Amid spring break and days before the annual Ultra electronic music festival opens, Mayor Tomas Regalado pledged to crack down on short-term rentals that generate complaints about parties and other noisy disruptions. Though popular with travelers and homeowners looking to earn extra money, Airbnb faces significant backlash from officials and hoteliers in major tourist destinations worldwide, including Miami Beach, which imposes up to $20,000 fines for illegal short-term rentals.
Airbnb spokesman Ben Breit said in an email that the company wants to work with Miami and Miami Beach on regulations that protect all homeowners, but the cities “seem more interested in protecting the massive Miami hotel lobby than empowering their own constituents.” Miami Beach would be excluded from a pending tax agreement between Airbnb and Miami-Dade County.
Regalado will present his city commission with an ordinance Thursday reaffirming zoning regulations prohibiting commercial activities in Miami’s vast residential neighborhoods.
“The zoning code of the city of Miami is very clear — any commercial intrusion in the residential, single-family homes is illegal and code compliance will go after those residents,” Regalado said.
If the ordinance is approved, Regalado said he would approach homeowners in downtown condo buildings about creating similar restrictions.
Joining Regalado at a news conference Monday outside Miami City Hall, Miami Beach Mayor Philip Levine said he’d like to see even higher fines for homeowners who illegally rent out their homes or apartments. Those fines are the highest the company faces worldwide, Breit said.
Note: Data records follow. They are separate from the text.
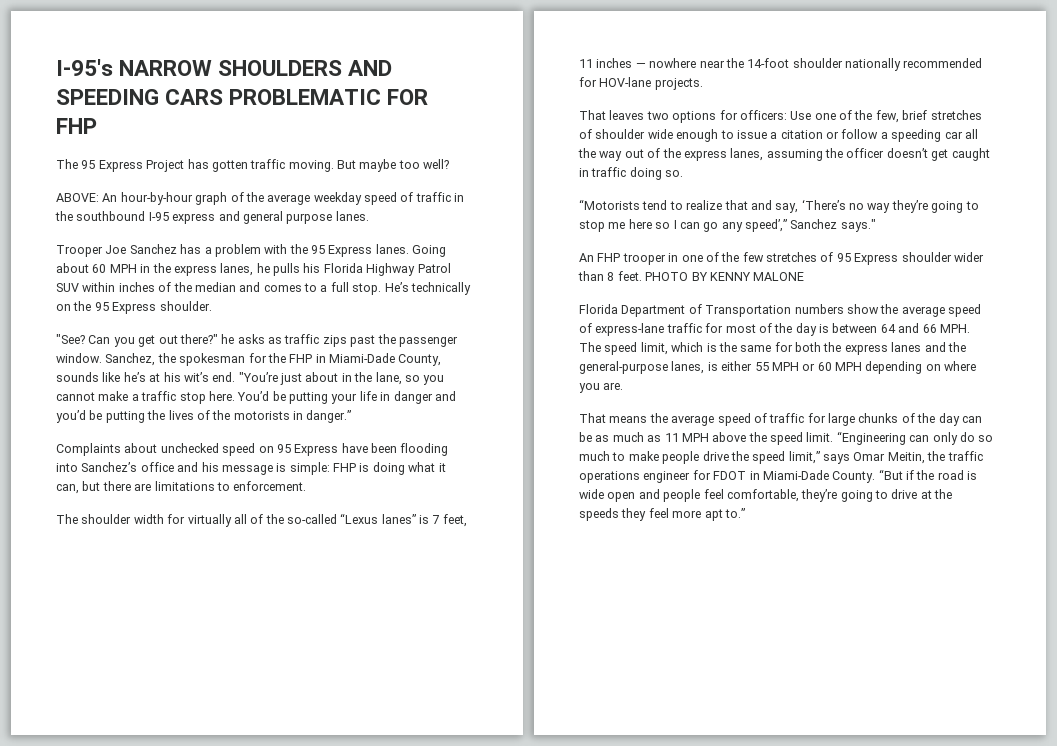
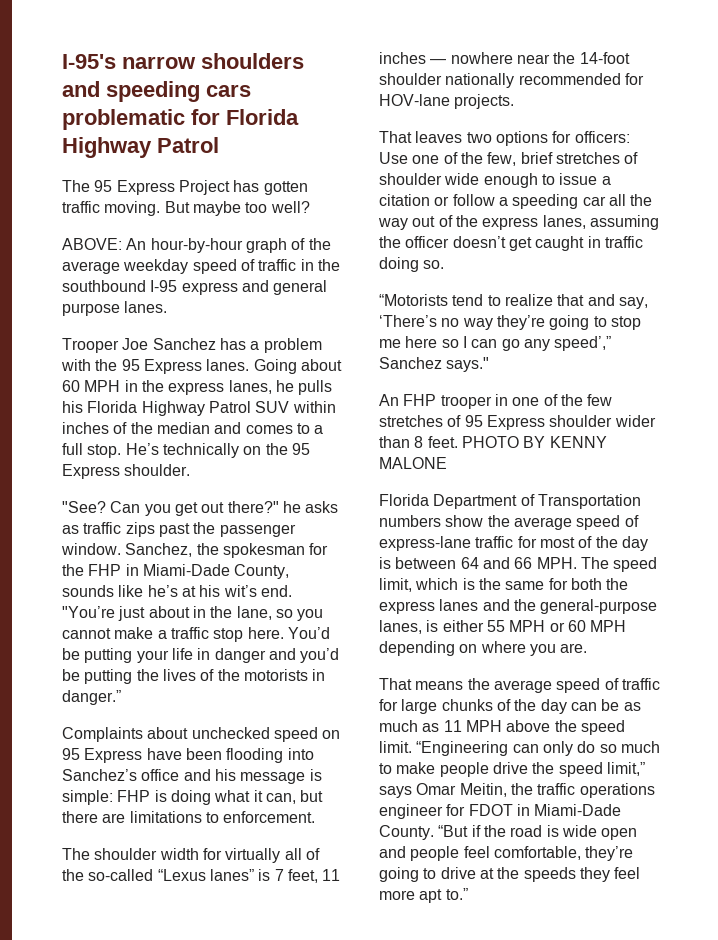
- I-95's NARROW SHOULDERS AND SPEEDING CARS PROBLEMATIC FOR FHP
+ I-95's narrow shoulders and speeding cars problematic for Florida Highway Patrol

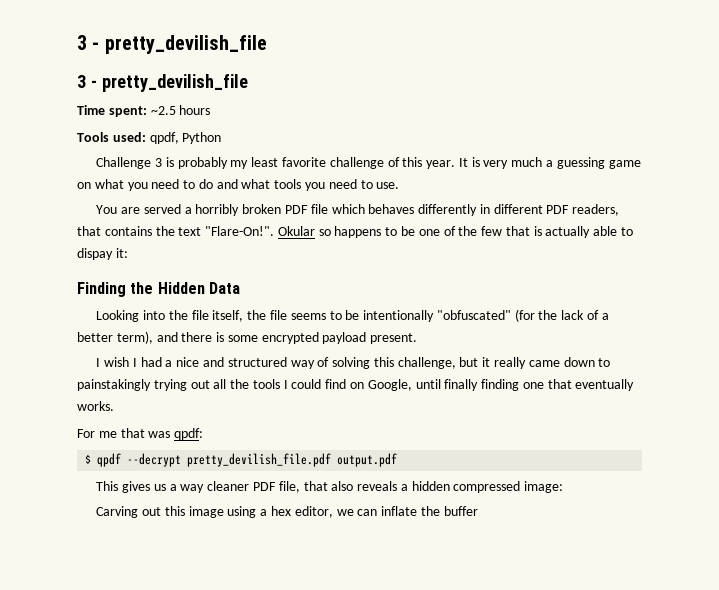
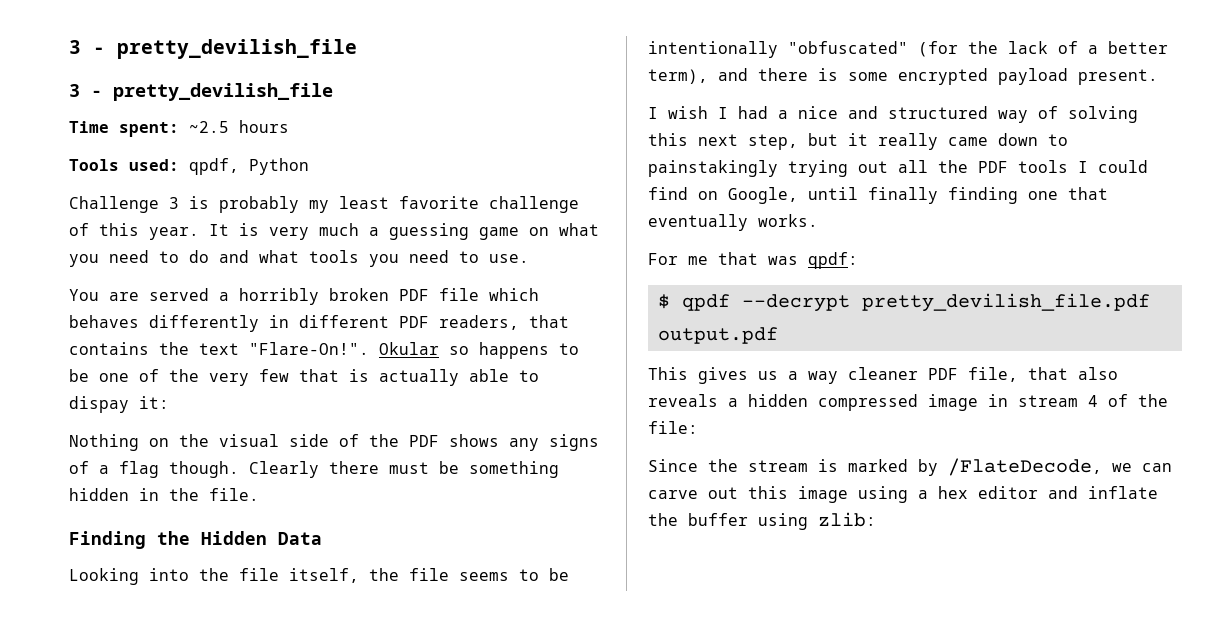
- Okular so happens to be one of the few that is actually able to dispay it:
+ Okular so happens to be one of the very few that is actually able to dispay it:
+ Nothing on the visual side of the PDF shows any signs of a flag though. Clearly there must be something hidden in the file.
- I wish I had a nice and structured way of solving this challenge, but it really came down to painstakingly trying out all the tools I could find on Google, until finally finding one that eventually works.
+ I wish I had a nice and structured way of solving this next step, but it really came down to painstakingly trying out all the PDF tools I could find on Google, until finally finding one that eventually works.
- This gives us a way cleaner PDF file, that also reveals a hidden compressed image:
- Carving out this image using a hex editor, we can inflate the buffer
+ This gives us a way cleaner PDF file, that also reveals a hidden compressed image in stream 4 of the file:
+ Since the stream is marked by /FlateDecode, we can carve out this image using a hex editor and inflate the buffer using zlib:

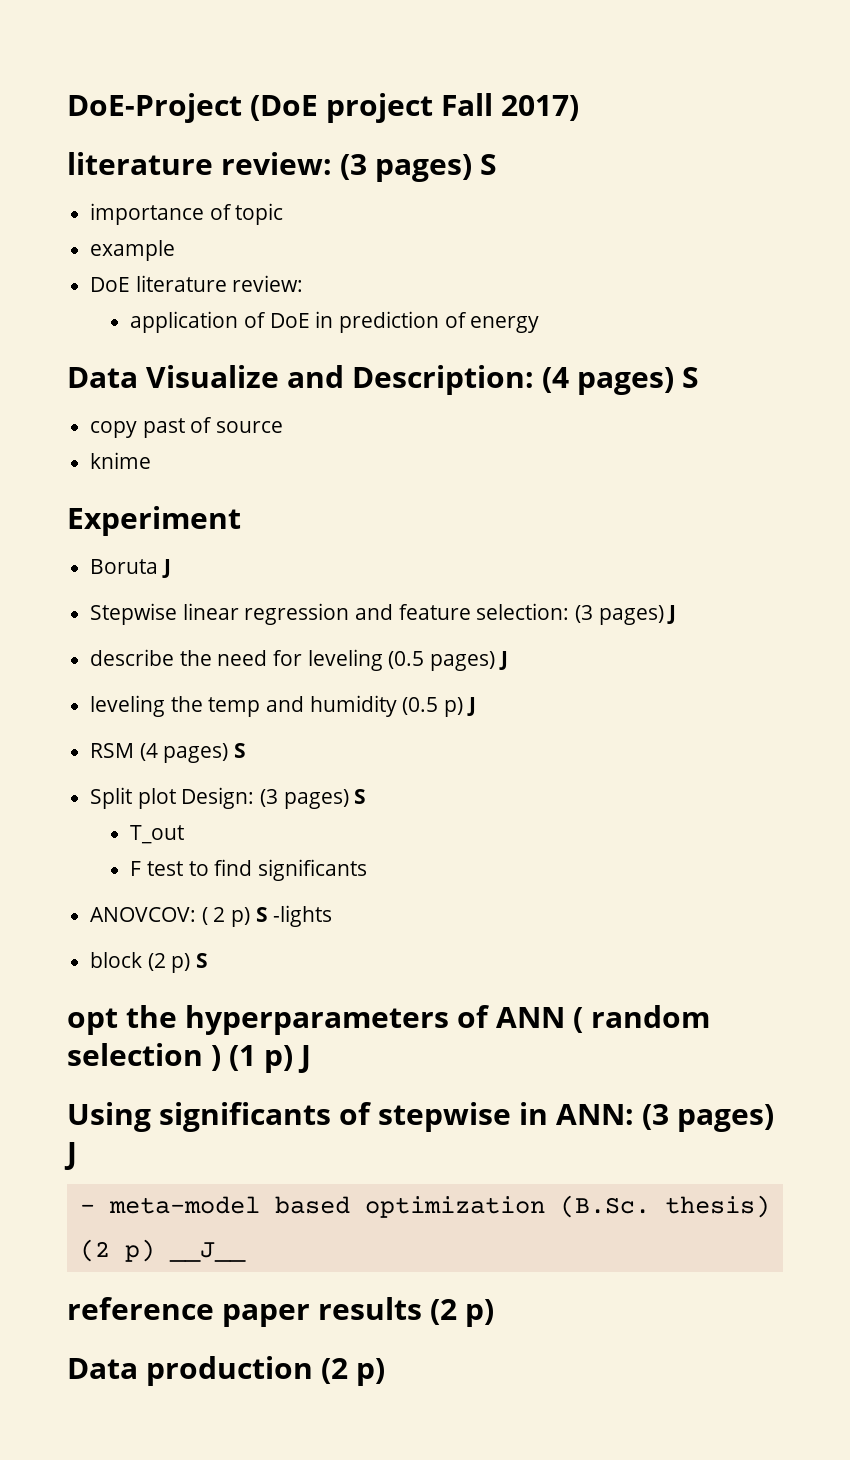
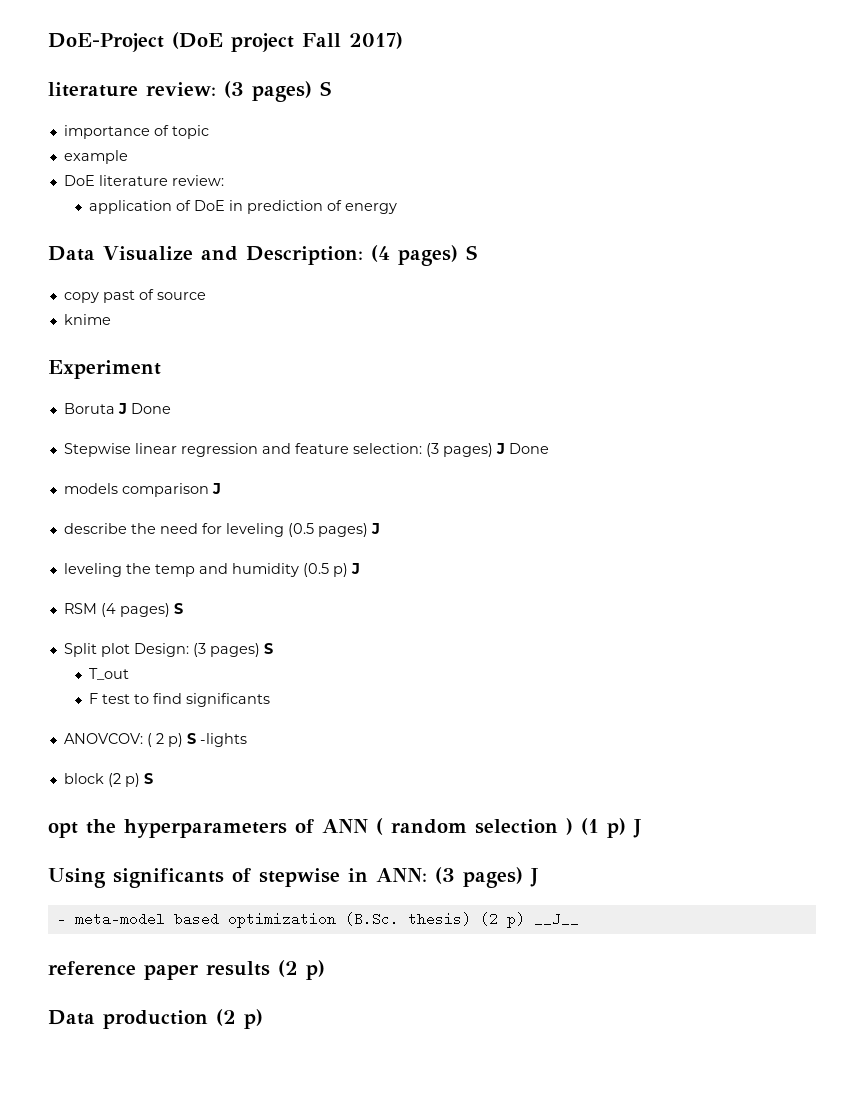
- Boruta J
+ Boruta J Done
- Stepwise linear regression and feature selection: (3 pages) J
+ Stepwise linear regression and feature selection: (3 pages) J Done
+ models comparison J

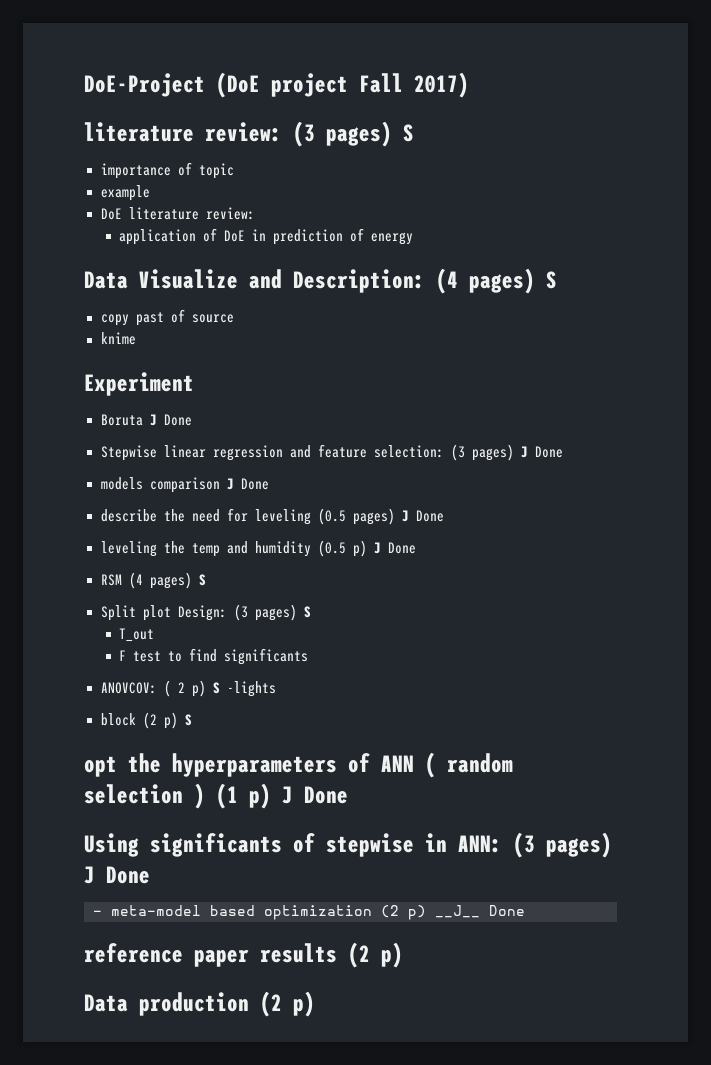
- models comparison J
+ models comparison J Done
- describe the need for leveling (0.5 pages) J
+ describe the need for leveling (0.5 pages) J Done
- leveling the temp and humidity (0.5 p) J
+ leveling the temp and humidity (0.5 p) J Done
- opt the hyperparameters of ANN ( random selection ) (1 p) J
+ opt the hyperparameters of ANN ( random selection ) (1 p) J Done
- Using significants of stepwise in ANN: (3 pages) J
+ Using significants of stepwise in ANN: (3 pages) J Done
- - meta-model based optimization (B.Sc. thesis) (2 p) __J__
+ - meta-model based optimization (2 p) __J__ Done

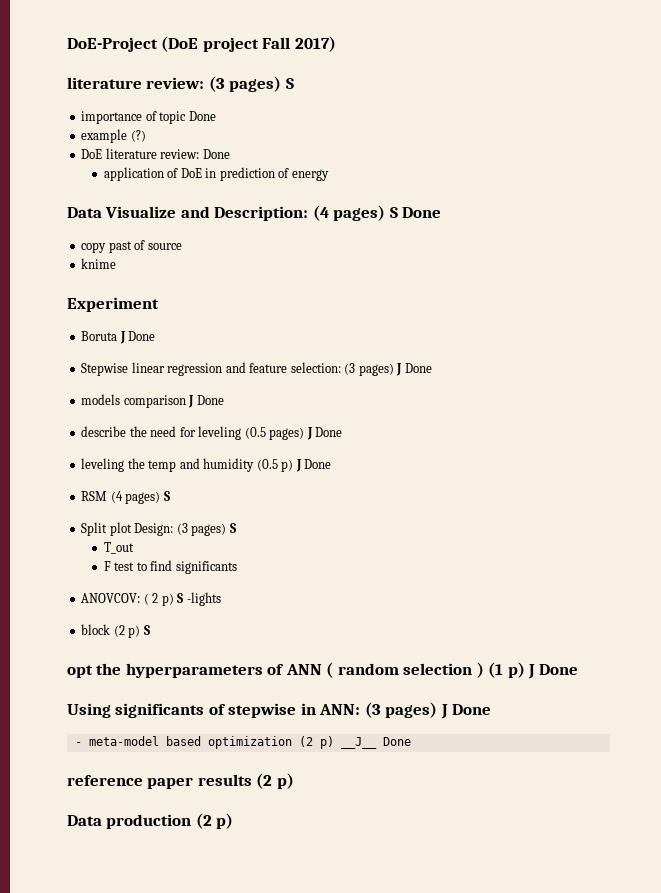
- importance of topic
+ importance of topic Done
- example
+ example (?)
- DoE literature review:
+ DoE literature review: Done
- Data Visualize and Description: (4 pages) S
+ Data Visualize and Description: (4 pages) S Done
Representatives from a handful of homeowners associations in Miami and Miami Beach complained that visitors using Airbnb don’t value their communities and create security concerns and nuisances for full-time residents. More than a dozen Airbnb hosts also gathered outside city hall said their investments to upgrade their properties for rentals helps promote additional spending in the local economy.
Most of Airbnb’s 6,800 hosts in Miami-Dade County are in Miami or Miami Beach, and they hosted over 500,000 guests last year, Breit said.